The CEO of Okta, a $1.2 billion startup, tells us about his growing-up moment
When he began the better-website project, he didn't realize it would drag him through a series of exercises that he didn't want to do at all. But this process ultimately changed how he thought about his own company, he told Business Insider.
It was a growing-up moment for McKinnon as CEO of his 6-year-old, 600-employee company that's raised $230 million and was valued at $1.2 billion in September,
The project started in February, he said.
"The marketing team came to me and said, we need to do a 'branding exercise.' and I thought to myself, what is that? Why do we need that?"
The marketing team sold it to him as a project to build a new website, which he wanted. They hired an agency but McKinnon still really wasn't on board.
Someone from the agency came into his office to quiz him about his company.
"We started this interview and I was pretty cynical about it and not very cooperative," McKinnon said. "And I was like, why do I have to tell this guy this stuff? We need a new website, can't he just do that? Do we really need to spend our time on a 'branding' project? Can't we just get a new logo? Can't we just get some new colors on the website?"
The agency had given him some references and one of them was his good friend and former co-worker, Tien Tzuo.Tzuo and McKinnon were early employees of Salesforce.

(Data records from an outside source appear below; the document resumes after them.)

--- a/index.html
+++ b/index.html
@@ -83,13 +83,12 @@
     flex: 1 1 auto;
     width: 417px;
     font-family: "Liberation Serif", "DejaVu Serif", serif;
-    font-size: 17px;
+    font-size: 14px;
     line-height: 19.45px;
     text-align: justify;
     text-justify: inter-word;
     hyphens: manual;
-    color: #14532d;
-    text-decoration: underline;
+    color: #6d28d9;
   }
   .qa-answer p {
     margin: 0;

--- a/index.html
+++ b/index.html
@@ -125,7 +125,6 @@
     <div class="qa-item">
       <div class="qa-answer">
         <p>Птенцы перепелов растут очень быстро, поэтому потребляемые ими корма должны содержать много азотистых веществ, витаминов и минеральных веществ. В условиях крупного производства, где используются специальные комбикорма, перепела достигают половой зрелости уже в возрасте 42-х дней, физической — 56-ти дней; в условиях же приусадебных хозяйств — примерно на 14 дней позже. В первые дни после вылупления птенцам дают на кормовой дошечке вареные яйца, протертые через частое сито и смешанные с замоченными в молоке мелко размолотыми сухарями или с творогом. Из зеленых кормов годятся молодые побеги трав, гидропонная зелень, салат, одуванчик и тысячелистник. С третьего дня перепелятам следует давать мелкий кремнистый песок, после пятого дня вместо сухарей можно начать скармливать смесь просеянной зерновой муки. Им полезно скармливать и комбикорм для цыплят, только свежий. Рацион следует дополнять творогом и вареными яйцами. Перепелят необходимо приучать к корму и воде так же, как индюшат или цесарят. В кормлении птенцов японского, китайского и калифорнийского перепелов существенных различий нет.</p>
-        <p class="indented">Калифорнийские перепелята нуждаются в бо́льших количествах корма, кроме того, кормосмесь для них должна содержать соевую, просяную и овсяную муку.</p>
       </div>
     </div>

Tzuo is the co-founder CEO of Zuora, another skyrocketing startup that's raised about $243 million and has about a $1 billion valuation.
Tzuo is also a really calm, chill dude, with a deep, radio announcer-like voice. He's the perfect person to talk a fellow CEO out of a tantrum.
Tzuo told him that the process of having someone from the outside come in and tell you what your company is really about was fantastic for Zuora.
So McKinnon played along.
"I didn't really hear much about the project for a few months. And then the team presented to me a progress update and it was a amazing. It wasn't a website," he said.
It was a different way to look and talk about his company: "what language to use. Of course we also got into visuals and a new logo."
It made him realize, "We're now at a size and scale that they can't just get the essence of the company by talking to the founders. You have to do things at scale."
So now instead of telling everyone that Okta is a startup that does "single sign-on for cloud apps" he's now thinking of Okta as "the foundation layer for secure connections between people and technology."
And while that new tagline sounds like the kind of marketing-speak that would come from a "brand" exercise, it really made McKinnon stop and think.
The "challenge" for himself as CEO was to stop thinking of his company in terms of its first and most successful product, the one he and co-founder Frederic Kerrest created, which manages employee's passwords for cloud apps. Okta now offers a bunch of other stuff, too. Growing up meant thinking bigger, but he also had to learn how to talk bigger. And for an engineer like McKinnon, he needed help to do that, even if he didn't think he wanted it.